Damo is also on the Xcape dance team, where she met some of her closest friends. According to Damo, the team feels like a family, bonding outside the studio by doing activities together like occasional Sunday brunches.
“Xcape is not just another studio,” Damo says. She says that Xcape functions as a community, too. Fuller encourages all of her students and instructors to be advocates for the broader Eugene community, she says, from supporting the Black Lives Matter movements to standing against anti-Asian hate.
Former Xcape dance instructor Drea Smith says she did not realize the importance of a safe space until she left her old company to join Xcape. Smith moved to Eugene and first started professionally dancing at a white-owned dance studio, where she felt tokenized as one of the only Black women in the class.
For Smith, part of what makes Xcape a unique and safe space is that it fosters a sense of community specifically for people of color. Growing up in LA, surrounded by Black culture, it was a culture shock to come to a city as white as Eugene, Smith says.

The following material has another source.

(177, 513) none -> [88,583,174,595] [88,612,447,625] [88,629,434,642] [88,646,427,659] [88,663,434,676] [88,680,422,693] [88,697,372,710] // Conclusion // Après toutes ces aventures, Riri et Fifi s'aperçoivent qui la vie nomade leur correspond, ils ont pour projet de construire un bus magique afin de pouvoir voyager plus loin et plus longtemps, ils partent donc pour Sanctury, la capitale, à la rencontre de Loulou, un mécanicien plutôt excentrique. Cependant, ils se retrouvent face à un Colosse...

Smith grew up learning to dance in the kitchen with her mom, the music of James Brown guiding their steps. Even though she loved to dance, she never took classes in a dance studio as a kid because her family could never afford it. Because of this, Smith says, she has conversations with the students at Xcape about privilege and dance.
“As a Black woman not afraid to be different and be who I am, that’s damn near nonexistent in Eugene,” Smith says. “Xcape has always been my safe space.”

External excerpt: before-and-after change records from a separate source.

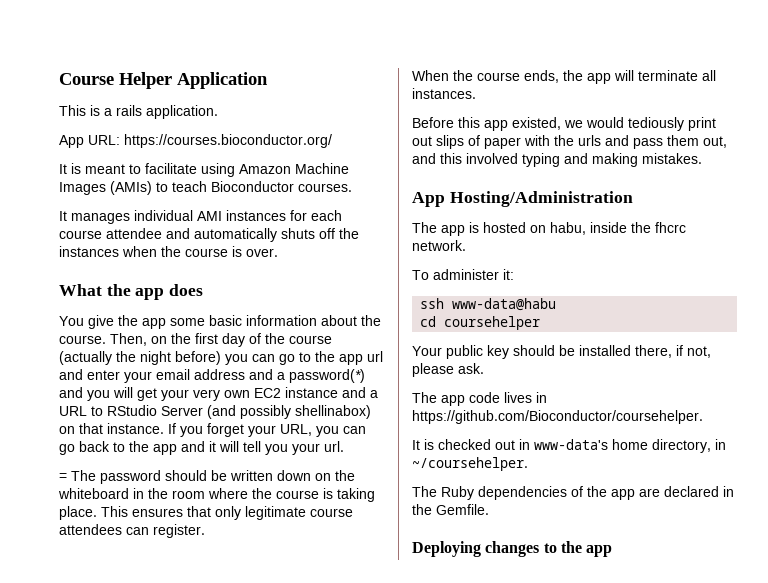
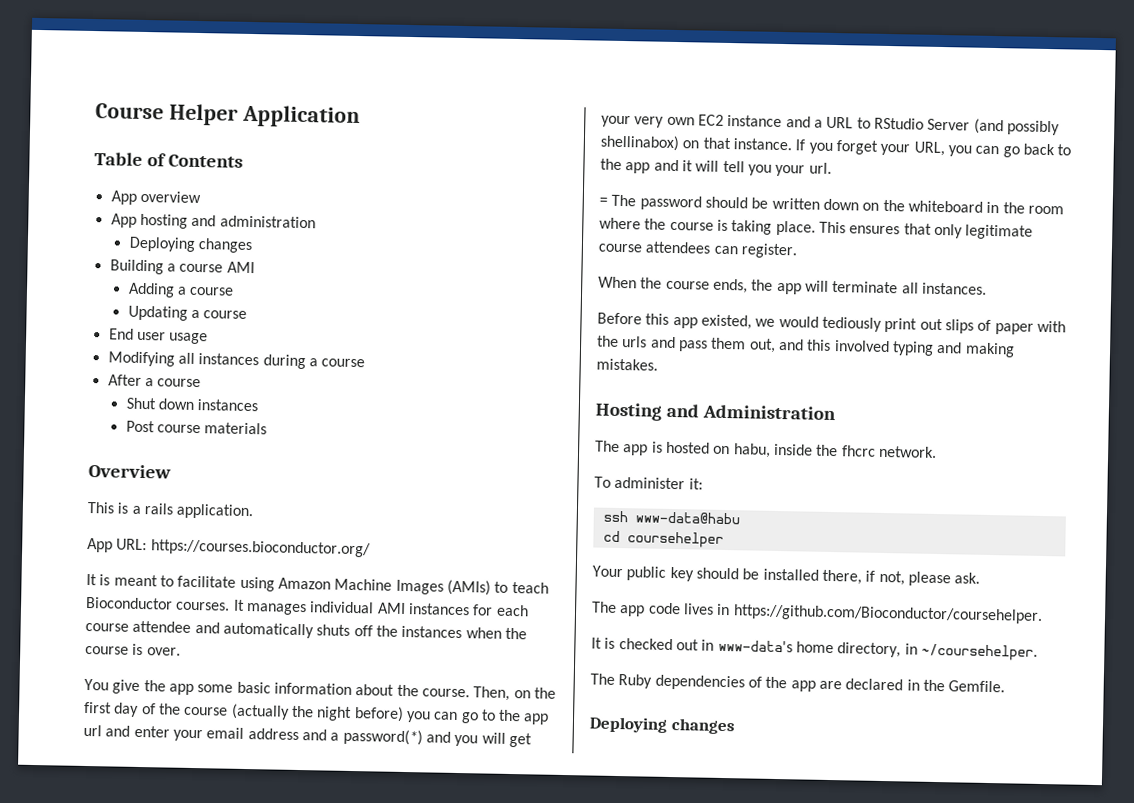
(268, 80) none -> [94,152,244,168] [110,190,201,205] [110,213,316,229] [128,236,254,254] [109,259,255,275] [127,282,235,298] [127,305,248,321] [108,328,209,345] [107,351,366,370] [107,374,202,388] [125,397,259,412] [125,420,268,435] [88,463,171,479] // Table of Contents // App overview // App hosting and administration // Deploying changes // Building a course AMI // Adding a course // Updating a course // End user usage // Modifying all instances during a course // After a course // Shut down instances // Post course materials // Overview
(352, 187) // -> (231, 606) none
[59,284,204,300] // What the app does -> (181, 651) none
[412,191,633,207] App Hosting/Administration -> [595,402,837,421] Hosting and Administration
[543,541,613,557] to the app -> (736, 726) none

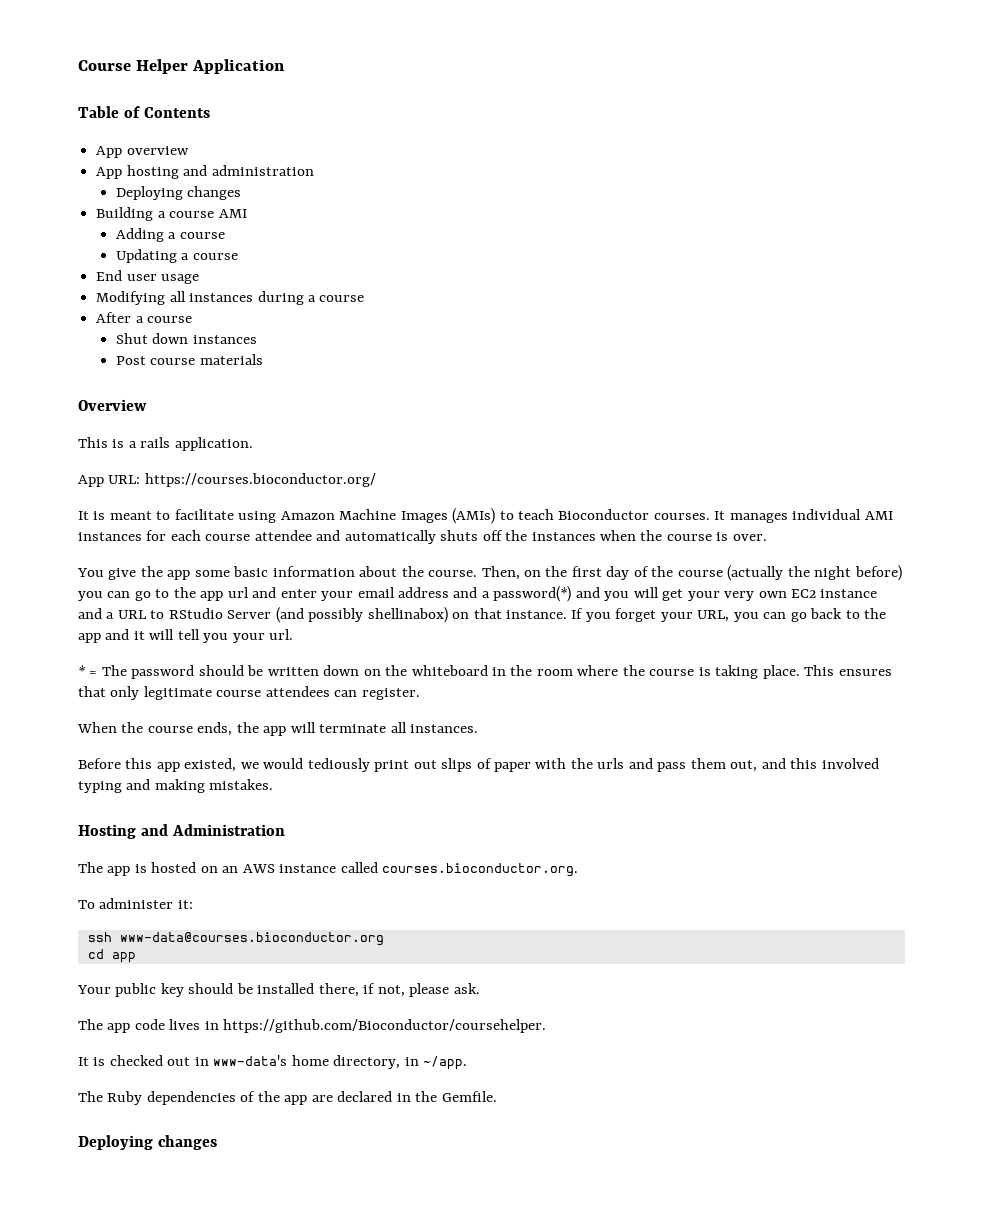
(832, 168) none -> [78,665,85,676] *
[732,443,937,458] habu, inside the fhcrc network. -> [222,862,579,877] an AWS instance called courses.bioconductor.org.
[634,511,740,525] www-data@habu -> [119,932,384,946] www-data@courses.bioconductor.org
[626,531,724,548] coursehelper -> [111,952,136,963] app
[920,643,1038,661] ~/coursehelper. -> [423,1056,468,1070] ~/app.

Smith talks to her students about access and her own experience with money as a barrier from dance. She says she’s inspired by the scholarships that Fuller gives out and has had many students who had never taken a dance class before because they were always too expensive.
While Xcape’s prices are comparable to other studios, $12 for a drop-in class, Fuller does everything she can so that money is not a barrier for any of her students. Fuller says she offered over $10,000 in scholarships in 2019 to ensure that dancing at her studio was accessible to everyone.
But Xcape teacher Christopher Dean says that Fuller offers community in more spiritual ways too. Dance, according to Dean, is about more than just the choreography but also a way to heal and work through trauma. Dean moved to Eugene five years ago, and he has been teaching dance at Xcape ever since.
Dean says he often comes to class anxious or stressed about the outside world and notices this in his students. He says some students might be dealing with loss, the foster care system or school struggles, which have been exacerbated over the last year-and-a-half of social and emotional isolation.
But once everyone is in class, he says, dance becomes a form of therapy that lets everyone forget their stresses.
“It kind of just suspends reality for that whole one hour,” Dean says. “It’s an incredible feeling to feel like despite everything going on, you achieved something, and you focused, and you pushed yourself in class.”
During the COVID-19 pandemic and the multiple waves of quarantine lockdowns, Xcape offered Zoom classes for students before businesses opened back up for in-person activities. Fuller says that the hardest part of the pandemic was the impact on the Xcape community’s mental health. She also says that students didn’t want to dance over Zoom because there’s less energy exchanged between the instructor and other dancers.
In response to the pandemic and the mental health toll it took on her students, Fuller created a teen mentorship program. The group meets at least once a week for her students to talk about issues that may arise in dance and beyond.
While Xcape is a dance studio, Fuller says that it is also a place of holistic healing. Overall, Fuller says her goal is for all students to leave Xcape feeling confident not only in their dancing but in all aspects of their lives.
“Xcape creates leaders,” Fuller says. “There are people who come out of this studio empowered to do the things that they do best.”